Simultáneamente, resulta claro que el enorme renacimiento de la protesta durante el año pasado, desde la Primavera Árabe hasta Europa Occidental, desde Occupy Wall Street hasta China, desde España hasta Grecia, no debe ser descartado meramente como la revuelta de la burguesía asalariada. Cada caso debería ser tratado según sus propios méritos. Las protestas contra la reforma universitaria en el Reino Unido fueron claramente diferentes de las revueltas de agosto, que fueron un carnaval consumista de destrucción, una verdadera explosión de los excluidos. Uno podría argumentar que las revueltas de Egipto comenzaron en parte como una revuelta de la burguesía asalariada (con jóvenes educados protestando por su falta de perspectivas), pero este fue solo un aspecto de una protesta mayor contra un régimen opresivo. Por otro lado, la protesta no movilizó realmente a los trabajadores pobres y a los campesinos y la victoria electoral de los islamistas hace evidente la estrecha base social de la protesta secular original. Grecia es un caso especial: en las últimas décadas se creó una nueva burguesía asalariada (especialmente en la sobredimensionada administración pública) gracias a la ayuda financiera de la UE, y las protestas estuvieron motivadas en gran medida por la amenaza de un fin a todo esto.

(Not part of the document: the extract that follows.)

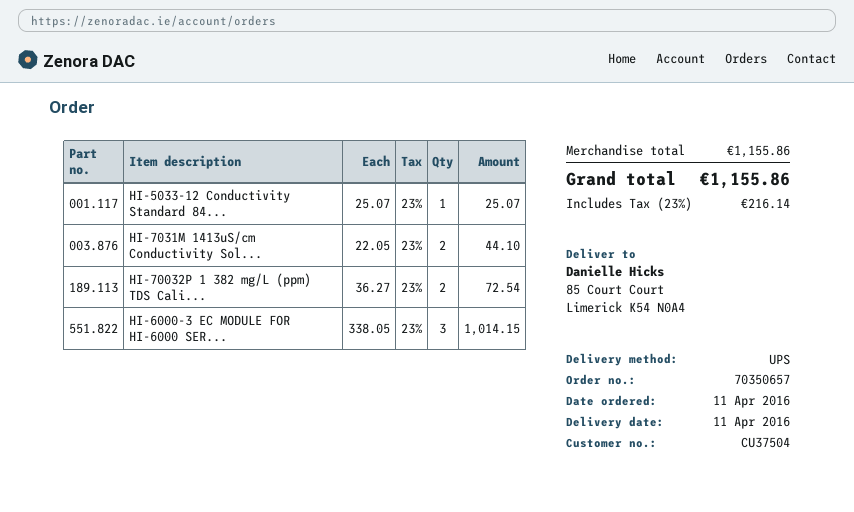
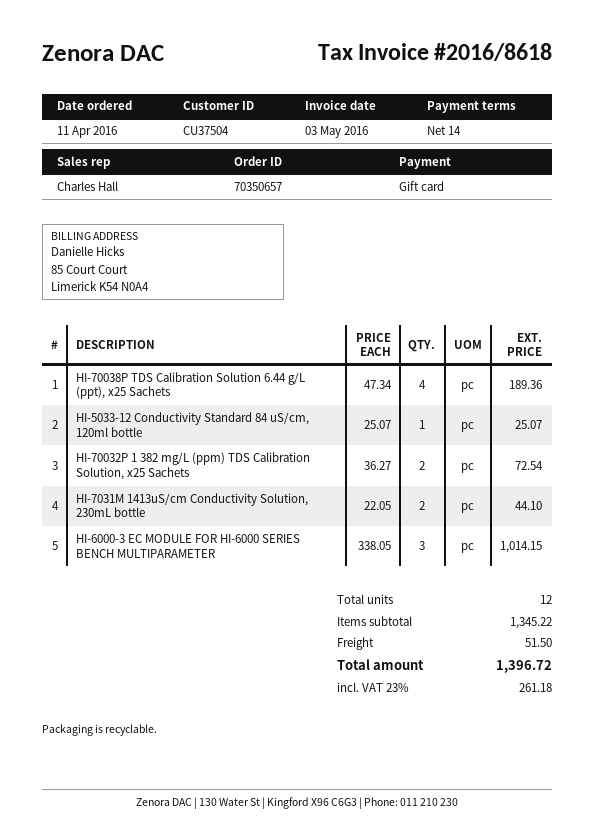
HI-70038P TDS Calibration Solution 6.44 g/L (ppt), x25 Sachets: none -> 4 x 47.34 = 189.36
subtotal: 1155.86 -> 1345.22
shipping: none -> 51.50
tax: 23% = 216.14 -> 23% = 261.18
total: 1155.86 -> 1396.72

La proletarización de la burguesía de menor salario está acompañada en su extremo opuesto por la remuneración irracionalmente alta de los gerentes y banqueros “top” (irracional ya que, tal como las investigaciones han demostrado en los EE.UU., tiende a ser proporcionalmente inversa al éxito de la compañía). Antes que someter estas tendencias a una crítica moralizante, deberíamos interpretarlas como signos de que el sistema capitalista ya no es capaz de alcanzar la estabilidad auto-regulada—en otras palabras, amenaza con salirse de control.